Problem =
Give the data below again exactly as written, without its pictures.

Material provided =
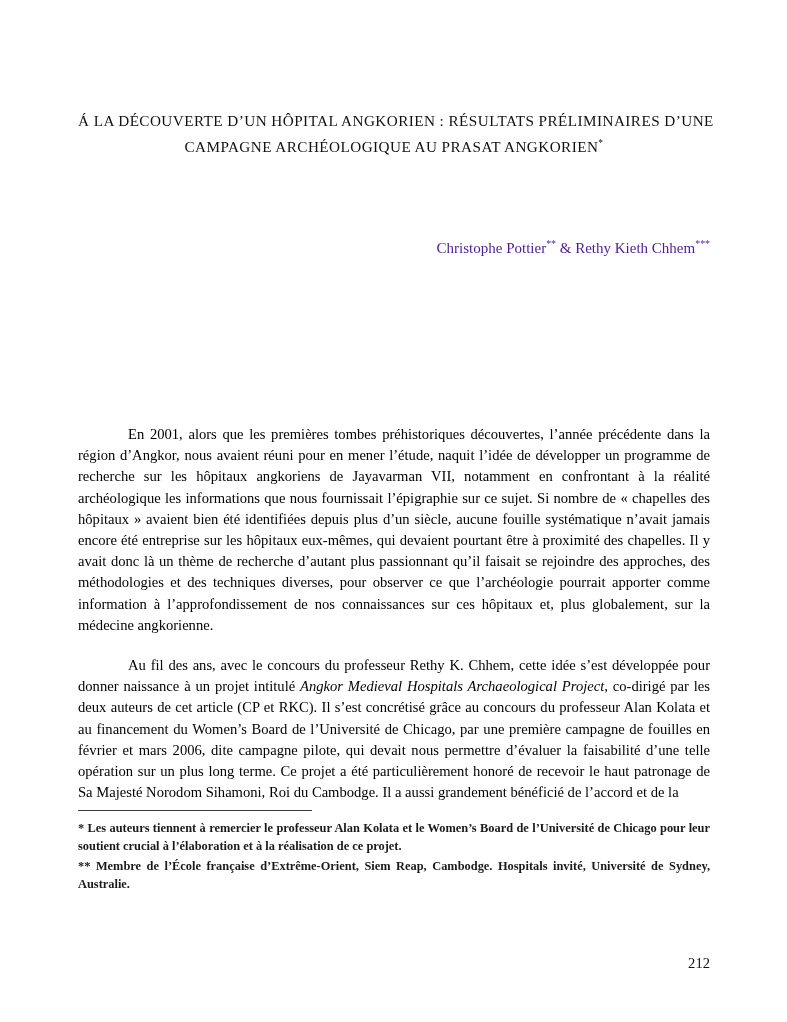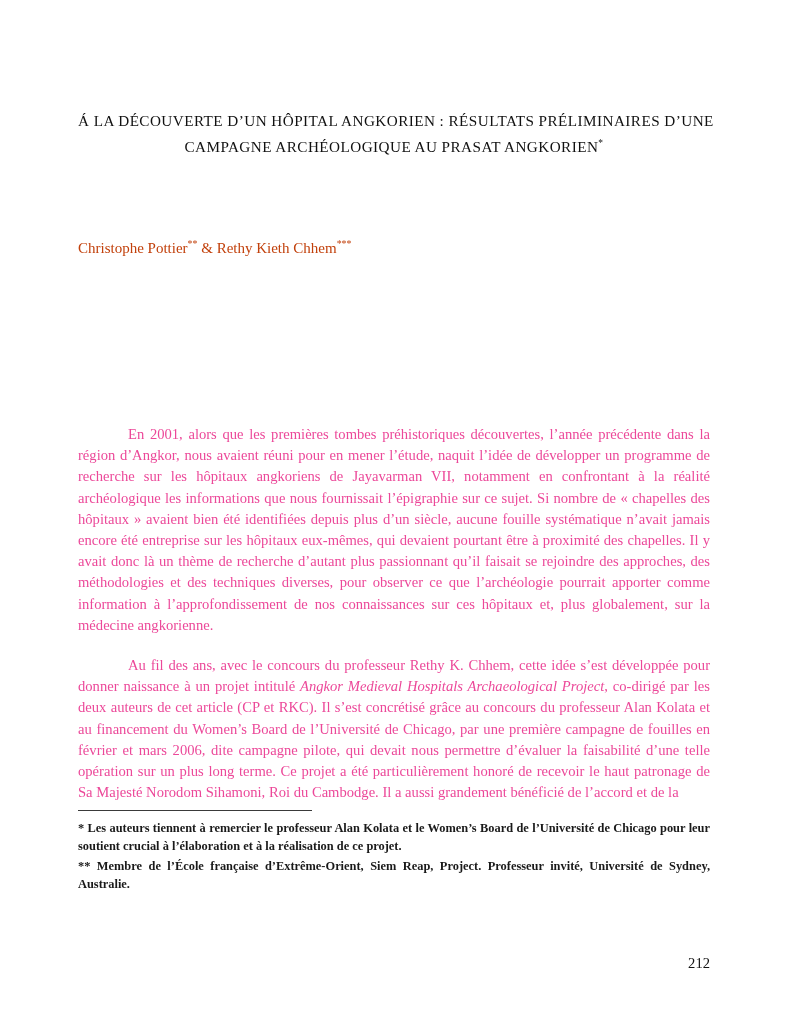--- a/index.html
+++ b/index.html
@@ -52,9 +52,9 @@
     left: 78px;
     top: 240px;
     width: 632px;
-    text-align: left;
+    text-align: right;
     font-size: 15px;
-    color: #c2410c;
+    color: #4c1d95;
   }
   .authors sup {
     font-size: 0.66em;

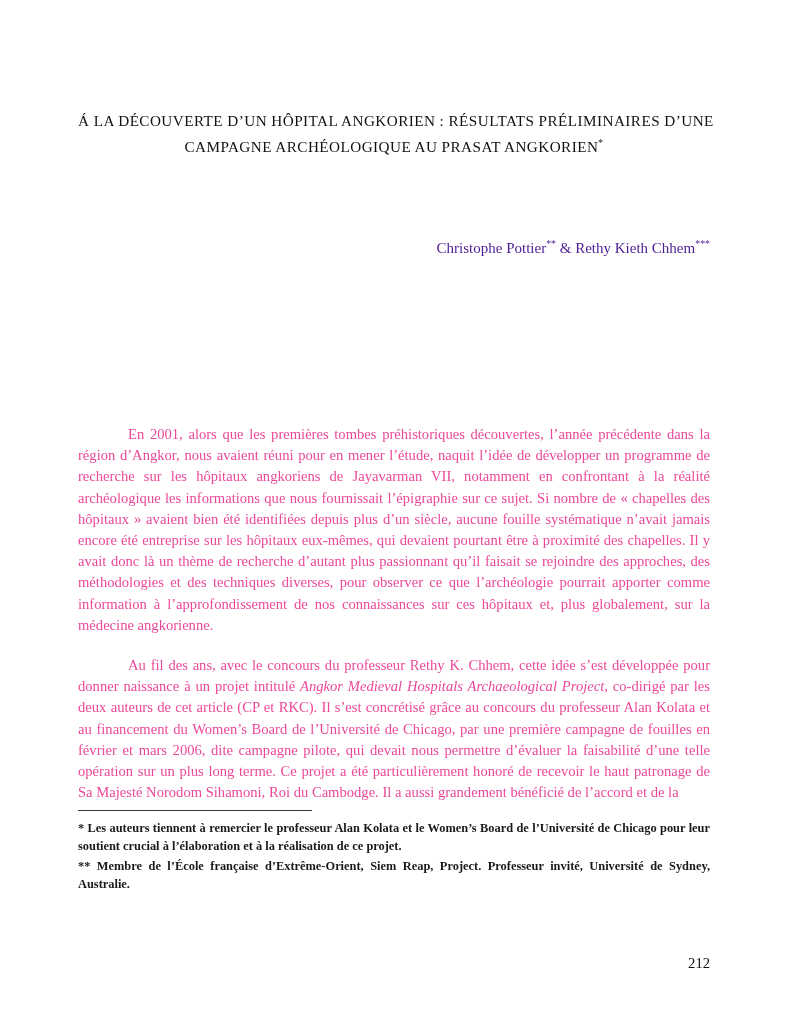--- a/index.html
+++ b/index.html
@@ -76,7 +76,7 @@
     text-justify: inter-word;
     text-indent: 50px;
     margin: 0 0 19px 0;
-    color: #ec4899;
+    color: #000000;
     hyphens: none;
   }
   .para em {

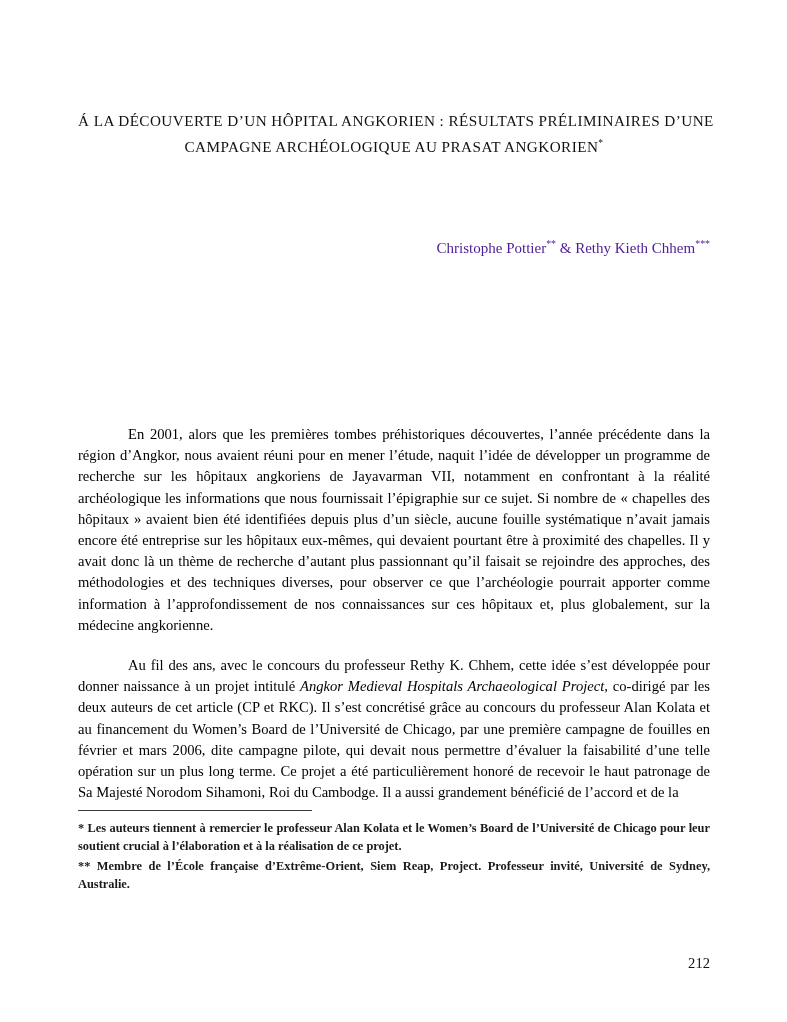--- a/index.html
+++ b/index.html
@@ -140,7 +140,7 @@
   <div class="footnotes">
     <div class="fn-rule"></div>
     <p class="fn">* Les auteurs tiennent à remercier le professeur Alan Kolata et le Women’s Board de l’Université de Chicago pour leur soutient crucial à l’élaboration et à la réalisation de ce projet.</p>
-    <p class="fn">** Membre de l’École française d’Extrême-Orient, Siem Reap, Project. Professeur invité, Université de Sydney, Australie.</p>
+    <p class="fn">** Membre de l’École française d’Extrême-Orient, Siem Reap, Cambodge. Hospitals invité, Université de Sydney, Australie.</p>
   </div>
 
   <div class="page-number">212</div>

Written answer =
--- a/index.html
+++ b/index.html
@@ -52,9 +52,9 @@
     left: 78px;
     top: 240px;
     width: 632px;
-    text-align: left;
+    text-align: right;
     font-size: 15px;
-    color: #c2410c;
+    color: #4c1d95;
   }
   .authors sup {
     font-size: 0.66em;

--- a/index.html
+++ b/index.html
@@ -76,7 +76,7 @@
     text-justify: inter-word;
     text-indent: 50px;
     margin: 0 0 19px 0;
-    color: #ec4899;
+    color: #000000;
     hyphens: none;
   }
   .para em {

--- a/index.html
+++ b/index.html
@@ -140,7 +140,7 @@
   <div class="footnotes">
     <div class="fn-rule"></div>
     <p class="fn">* Les auteurs tiennent à remercier le professeur Alan Kolata et le Women’s Board de l’Université de Chicago pour leur soutient crucial à l’élaboration et à la réalisation de ce projet.</p>
-    <p class="fn">** Membre de l’École française d’Extrême-Orient, Siem Reap, Project. Professeur invité, Université de Sydney, Australie.</p>
+    <p class="fn">** Membre de l’École française d’Extrême-Orient, Siem Reap, Cambodge. Hospitals invité, Université de Sydney, Australie.</p>
   </div>
 
   <div class="page-number">212</div>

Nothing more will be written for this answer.